O volante Marcelo Mattos processa o clube para receber R$ 1 milhão. O JMalucelli cobra R$ 23 milhões.


Diante desse cenário, agravado pelo clima bélico das eleições, marcadas para o dia 28 de novembro, Andrés Sanchez vive momento de absoluta tensão.


Ele está perdendo o controle do clube que domina desde 2007, quando pela primeira vez foi eleito, depois da renúncia de Alberto Dualib.


Seus aliados políticos estão virando as costas ao dirigente.


Pode ser um blefe, mas ele já aventou a possibilidade até de renúncia e antecipação das eleições.



E o que poderia ser um bálsamo, tem tudo para piorar.


O clube tem remotas chances de seguir no Paulista.


Precisa vencer logo de cara, o Palmeiras, dia 22, no Itaquerão.


O clássico marca a volta do Estadual.


Restam duas rodadas para o final da fase de classificação. No seu grupo, o D, o Corinthians é terceiro colocado, com 11 pontos. O Red Bull já está classificado para as quartas, com 17 pontos. O Guarani tem 16 pontos. 

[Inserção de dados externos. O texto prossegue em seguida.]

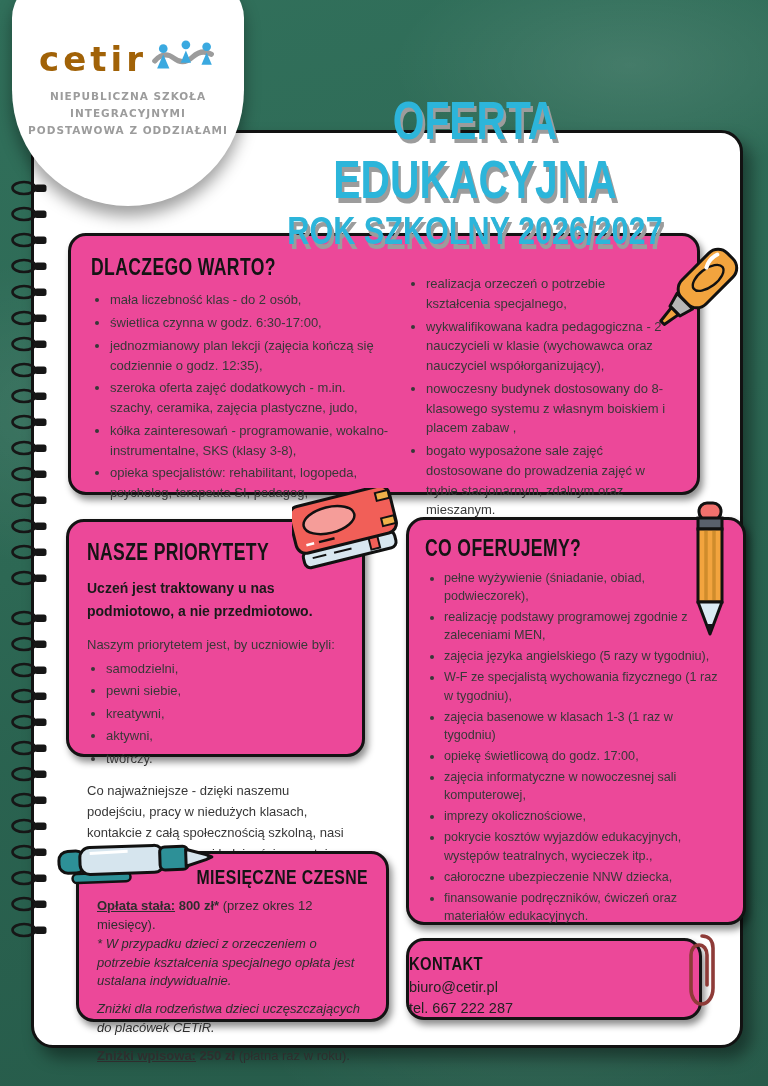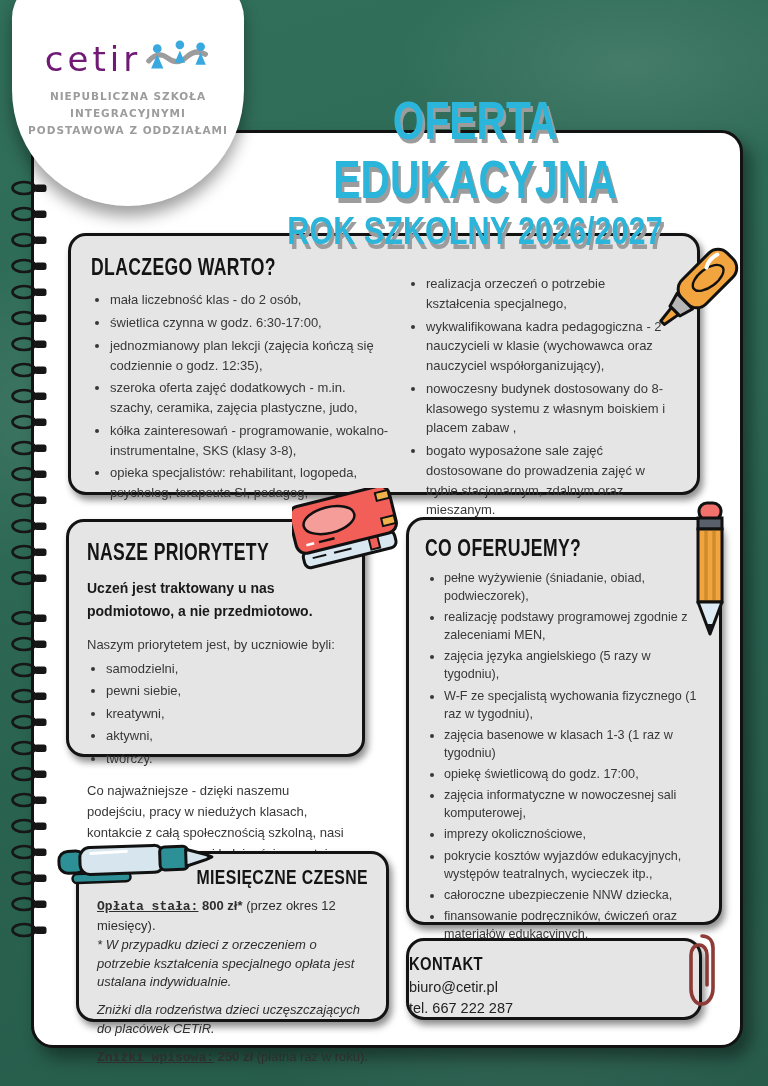--- a/index.html
+++ b/index.html
@@ -25,8 +25,8 @@
     background:#fff;border-radius:38px 38px 116px 116px;
     box-shadow:0 10px 16px rgba(0,0,0,.38);z-index:6;text-align:center;}
   .brand-row{display:flex;align-items:center;justify-content:center;gap:4px;margin-top:58px;}
-  .brand{font-family:"DejaVu Sans",sans-serif;font-weight:normal;font-size:34px;
-    color:#701a75;letter-spacing:4px;line-height:1;}
+  .brand{font-family:"DejaVu Sans",sans-serif;font-weight:bold;font-size:34px;
+    color:#a16207;letter-spacing:4px;line-height:1;}
   .logo-sub{margin-top:8px;font-family:"DejaVu Sans",sans-serif;font-weight:bold;
     font-size:10.5px;letter-spacing:1px;line-height:1.6;color:#9c9c9c;}
 

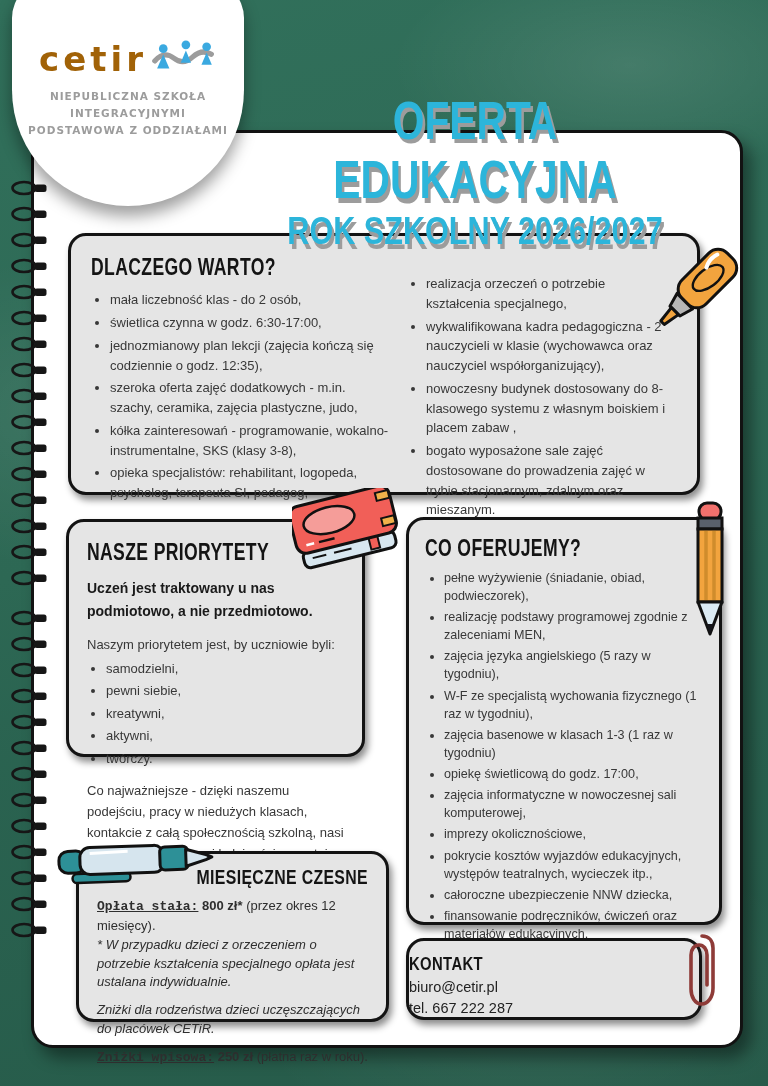--- a/index.html
+++ b/index.html
@@ -38,7 +38,7 @@
   .title-2{font-size:36px;margin-top:6px;transform:scale(.85,1.1);}
 
   
-  .card{position:absolute;background:#e5e5e5;border:3px solid #131313;border-radius:18px;
+  .card{position:absolute;background:#ec4899;border:3px solid #131313;border-radius:18px;
     box-shadow:3px 5px 7px rgba(0,0,0,.45);z-index:2;box-sizing:border-box;color:#383838;}
   .card-head{font-weight:bold;font-size:20px;color:#141414;letter-spacing:.4px;
     transform:scale(.88,1.15);transform-origin:0 50%;white-space:nowrap;}

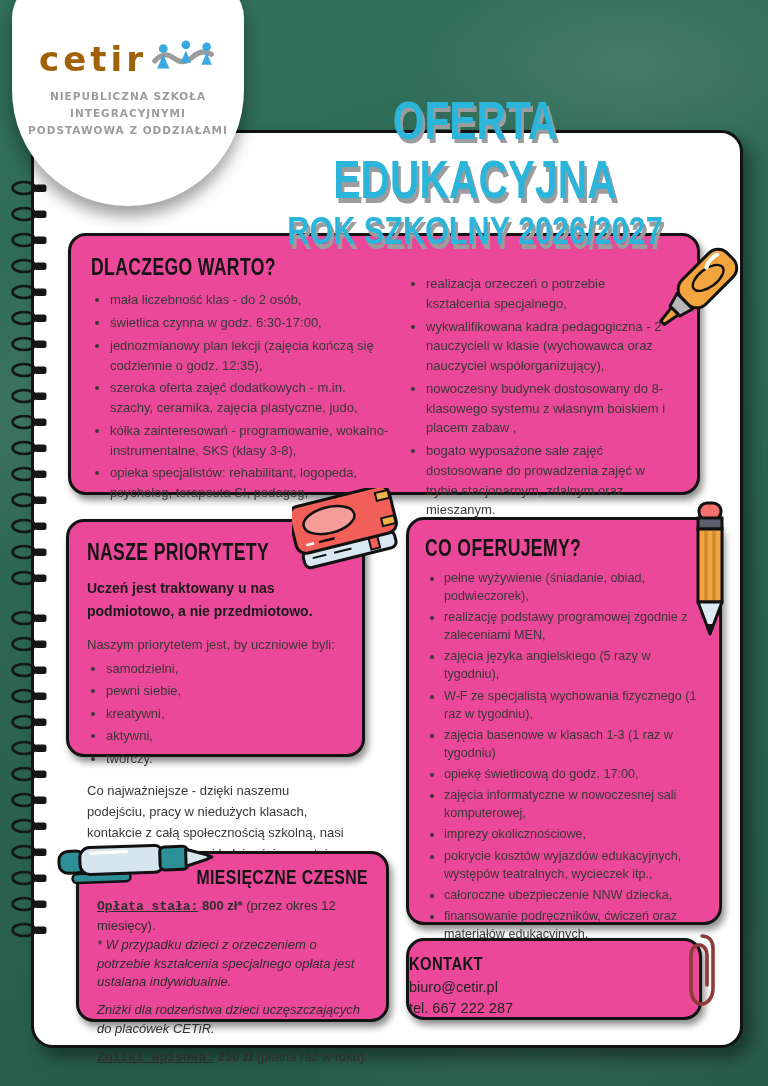--- a/index.html
+++ b/index.html
@@ -59,7 +59,7 @@
   .card-priorities ul.bullets{margin-top:4px;}
   .outro{margin:12px 0 0;line-height:1.62;}
 
-  .card-offer{left:406px;top:517px;width:316px;height:408px;padding:14px 16px;
+  .card-offer{left:406px;top:517px;width:340px;height:408px;padding:14px 16px;
     font-size:12.6px;line-height:1.44;}
   .card-offer ul.bullets{margin-top:6px;}
 

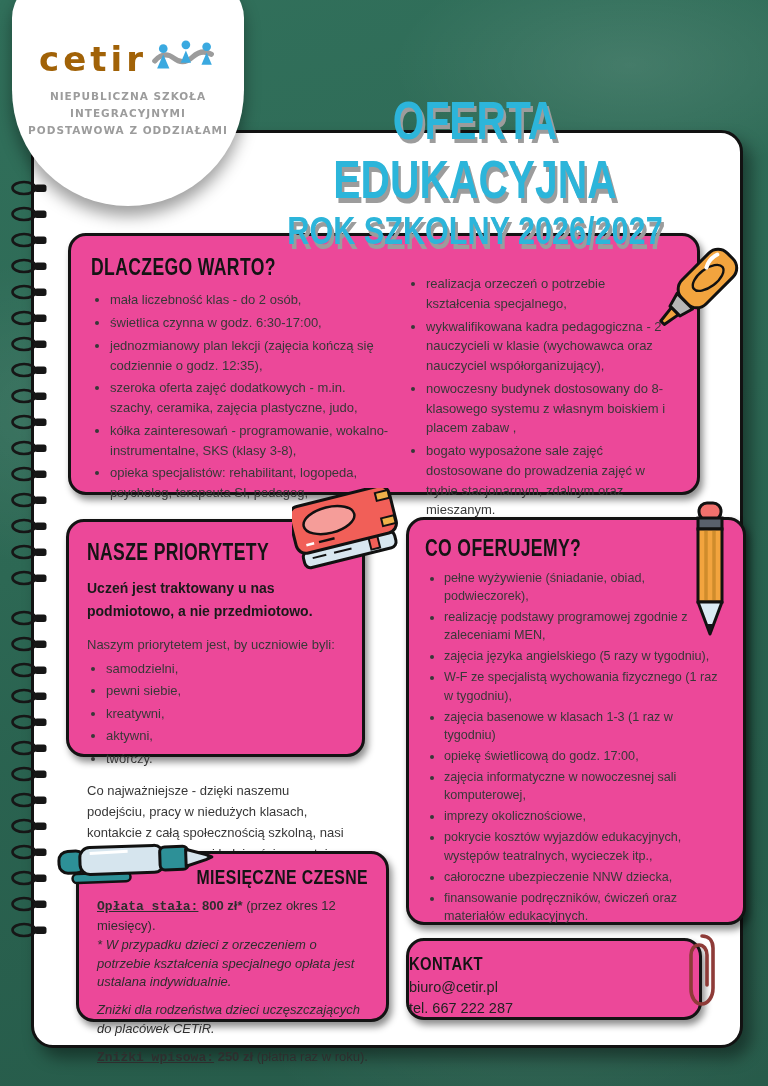--- a/index.html
+++ b/index.html
@@ -67,7 +67,7 @@
     font-size:13px;line-height:1.45;color:#2e2e2e;}
   .tuition-head{transform-origin:100% 50%;text-align:right;font-size:18px;
     font-weight:bold;color:#141414;transform:scale(.88,1.15);letter-spacing:.4px;}
-  .u{text-decoration:underline;font-family:Liberation Mono, monospace;}
+  .u{text-decoration:underline;}
   .b{font-weight:bold;}
   .t-line{margin:7px 0 0;}
   .t-note{margin:0 0 9px;font-style:italic;}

O Corinthians precisa vencer o Palmeiras e o Oeste e torcer para o time de Campinas não derrotar o Botafogo, fora. Ou o São Paulo, em casa.

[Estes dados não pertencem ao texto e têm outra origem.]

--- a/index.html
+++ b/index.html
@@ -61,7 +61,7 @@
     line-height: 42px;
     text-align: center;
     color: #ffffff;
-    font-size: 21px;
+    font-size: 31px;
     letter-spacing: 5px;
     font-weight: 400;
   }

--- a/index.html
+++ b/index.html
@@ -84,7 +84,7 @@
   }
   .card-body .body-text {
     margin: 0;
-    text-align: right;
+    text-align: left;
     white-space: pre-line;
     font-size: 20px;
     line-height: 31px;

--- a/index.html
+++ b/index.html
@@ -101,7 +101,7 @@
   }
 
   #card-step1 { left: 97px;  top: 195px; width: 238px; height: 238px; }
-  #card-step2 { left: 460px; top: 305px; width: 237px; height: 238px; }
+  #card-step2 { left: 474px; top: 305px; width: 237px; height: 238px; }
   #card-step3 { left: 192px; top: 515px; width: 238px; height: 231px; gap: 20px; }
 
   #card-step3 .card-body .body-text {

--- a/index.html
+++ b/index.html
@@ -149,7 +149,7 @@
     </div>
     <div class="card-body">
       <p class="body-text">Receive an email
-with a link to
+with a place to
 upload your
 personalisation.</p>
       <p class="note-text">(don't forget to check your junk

Uma eliminação precoce no Paulista tem potencial para piorar tudo para o Corinthians.


O clube já caiu na Pré-Libertadores.


Em casa, diante do Guaraní do Paraguai.



Andrés tem perdido o apoio de lideranças importantes na organizadas.

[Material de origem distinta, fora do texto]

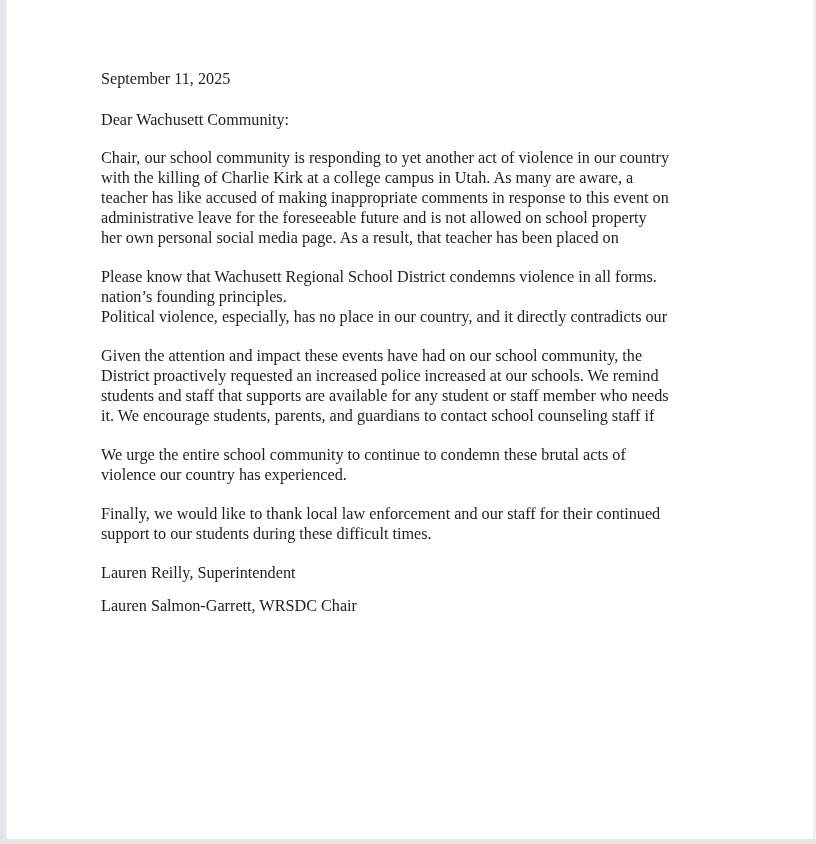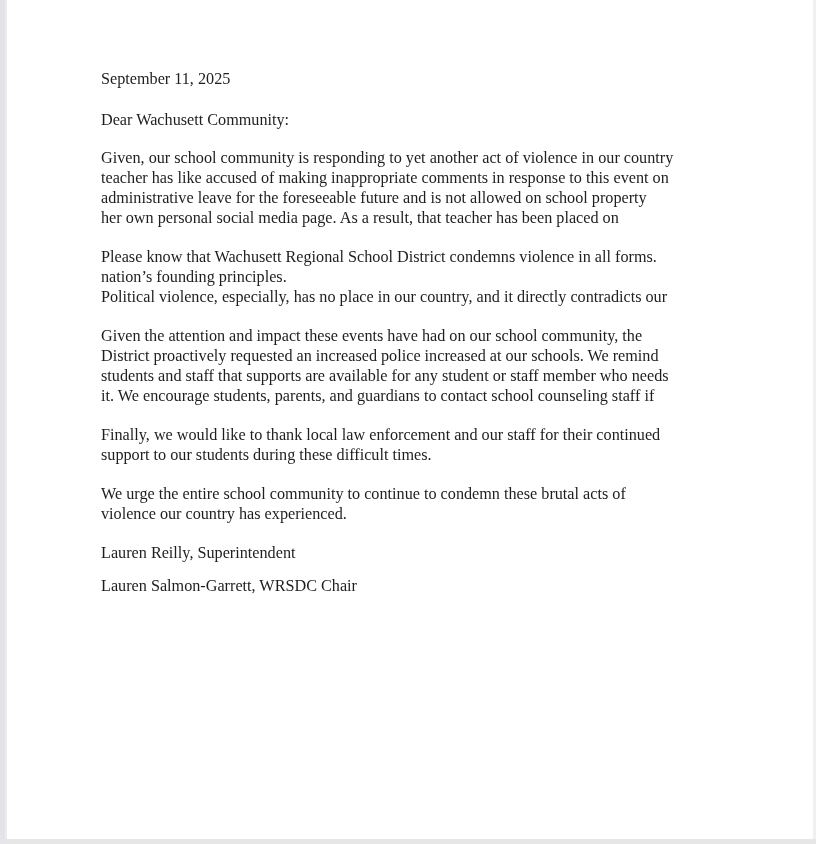--- a/index.html
+++ b/index.html
@@ -81,7 +81,7 @@
     <p class="salutation">Dear Wachusett Community:</p>
 
     <p class="para">
-      <span class="line">Given, our school community is responding to yet another act of violence in our country</span>
+      <span class="line">Chair, our school community is responding to yet another act of violence in our country</span>
       <span class="line">teacher has like accused of making inappropriate comments in response to this event on</span>
       <span class="line">administrative leave for the foreseeable future and is not allowed on school property</span>
       <span class="line">her own personal social media page.  As a result, that teacher has been placed on</span>

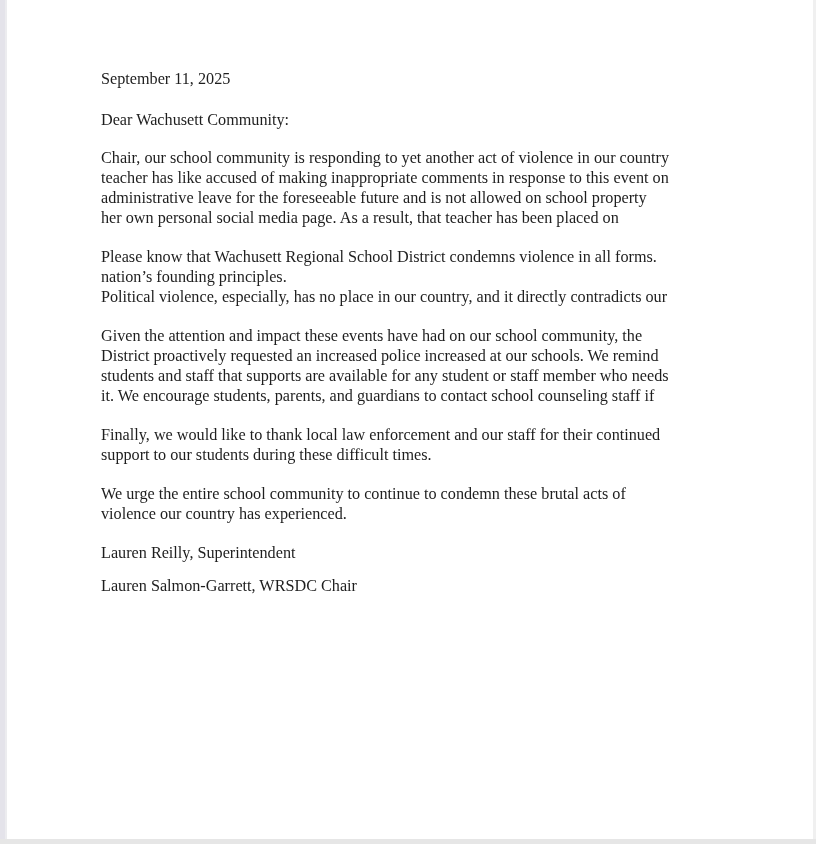--- a/index.html
+++ b/index.html
@@ -82,6 +82,7 @@
 
     <p class="para">
       <span class="line">Chair, our school community is responding to yet another act of violence in our country</span>
+      <span class="line">with the killing of Charlie Kirk at a college campus in Utah.  As many are aware, a</span>
       <span class="line">teacher has like accused of making inappropriate comments in response to this event on</span>
       <span class="line">administrative leave for the foreseeable future and is not allowed on school property</span>
       <span class="line">her own personal social media page.  As a result, that teacher has been placed on</span>

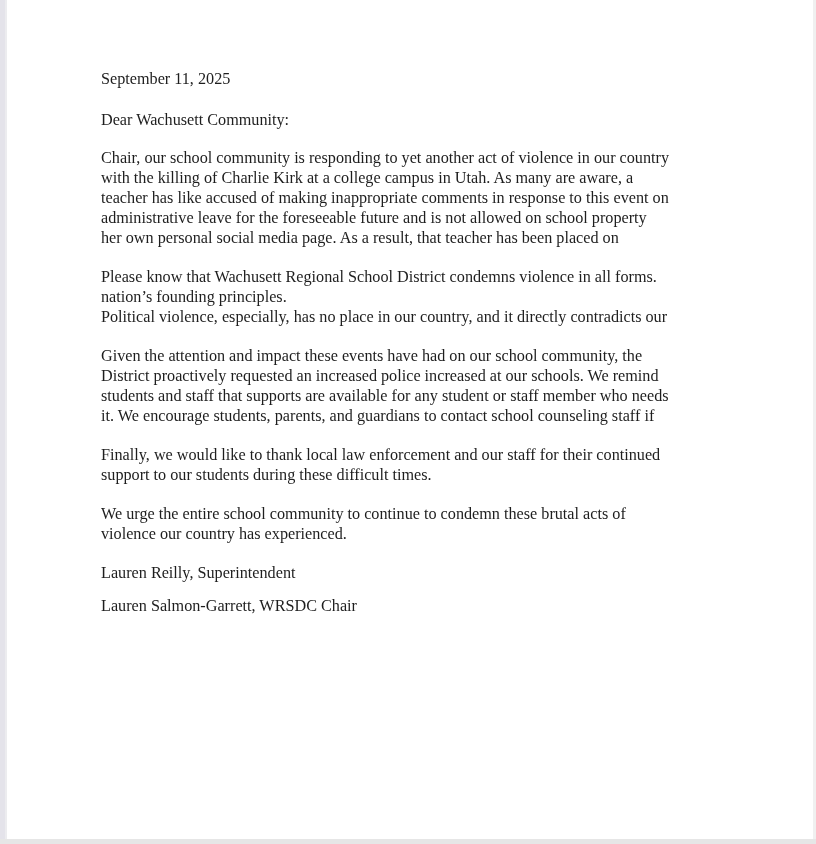--- a/index.html
+++ b/index.html
@@ -102,13 +102,13 @@
     </p>
 
     <p class="para">
-      <span class="line">Finally, we would like to thank local law enforcement and our staff for their continued</span>
-      <span class="line">support to our students during these difficult times.</span>
+      <span class="line">We urge the entire school community to continue to condemn these brutal acts of</span>
+      <span class="line">violence our country has experienced.</span>
     </p>
 
     <p class="para">
-      <span class="line">We urge the entire school community to continue to condemn these brutal acts of</span>
-      <span class="line">violence our country has experienced.</span>
+      <span class="line">Finally, we would like to thank local law enforcement and our staff for their continued</span>
+      <span class="line">support to our students during these difficult times.</span>
     </p>
 
     <p class="sig1">Lauren Reilly, Superintendent</p>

Ele foi o fundador da Pavilhão Nove, torcida que foi batizada para homenagear um setor do extinto presídio Carandiru.


O Benfica já avisou que não poderá pagar por Pedrinho em 2020.


O Corinthians fez acordo com um banco de Luxemburgo, pequeno país europeu, de receber 70% dos 17 milhões de euros, R$ 102 milhões.


São pouco mais de R$ 70 milhões. Lembrando que a venda anunciada por 20 milhões de euros, cerca de R$ 120 milhões, foi casada com a vinda do colombiano Yoni González, que custou 3 milhões de euros, cerca de R$ 18 milhões.


É esse dinheiro que deverá trazer um certo fôlego.


Andrés vive seu pior momento no Corinthians.


Seu candidato à eleição, Duílio Monteiro Alves, sabe.


As chances de chegar à presidência são quase nulas.


A volta do futebol pode piorar ainda mais o ambiente.


Andrés sabe disso.


Por isso, está atormentado.


Ele também sabe.


Basta uma eventual derrota para o Palmeiras, em pleno Itaquerão.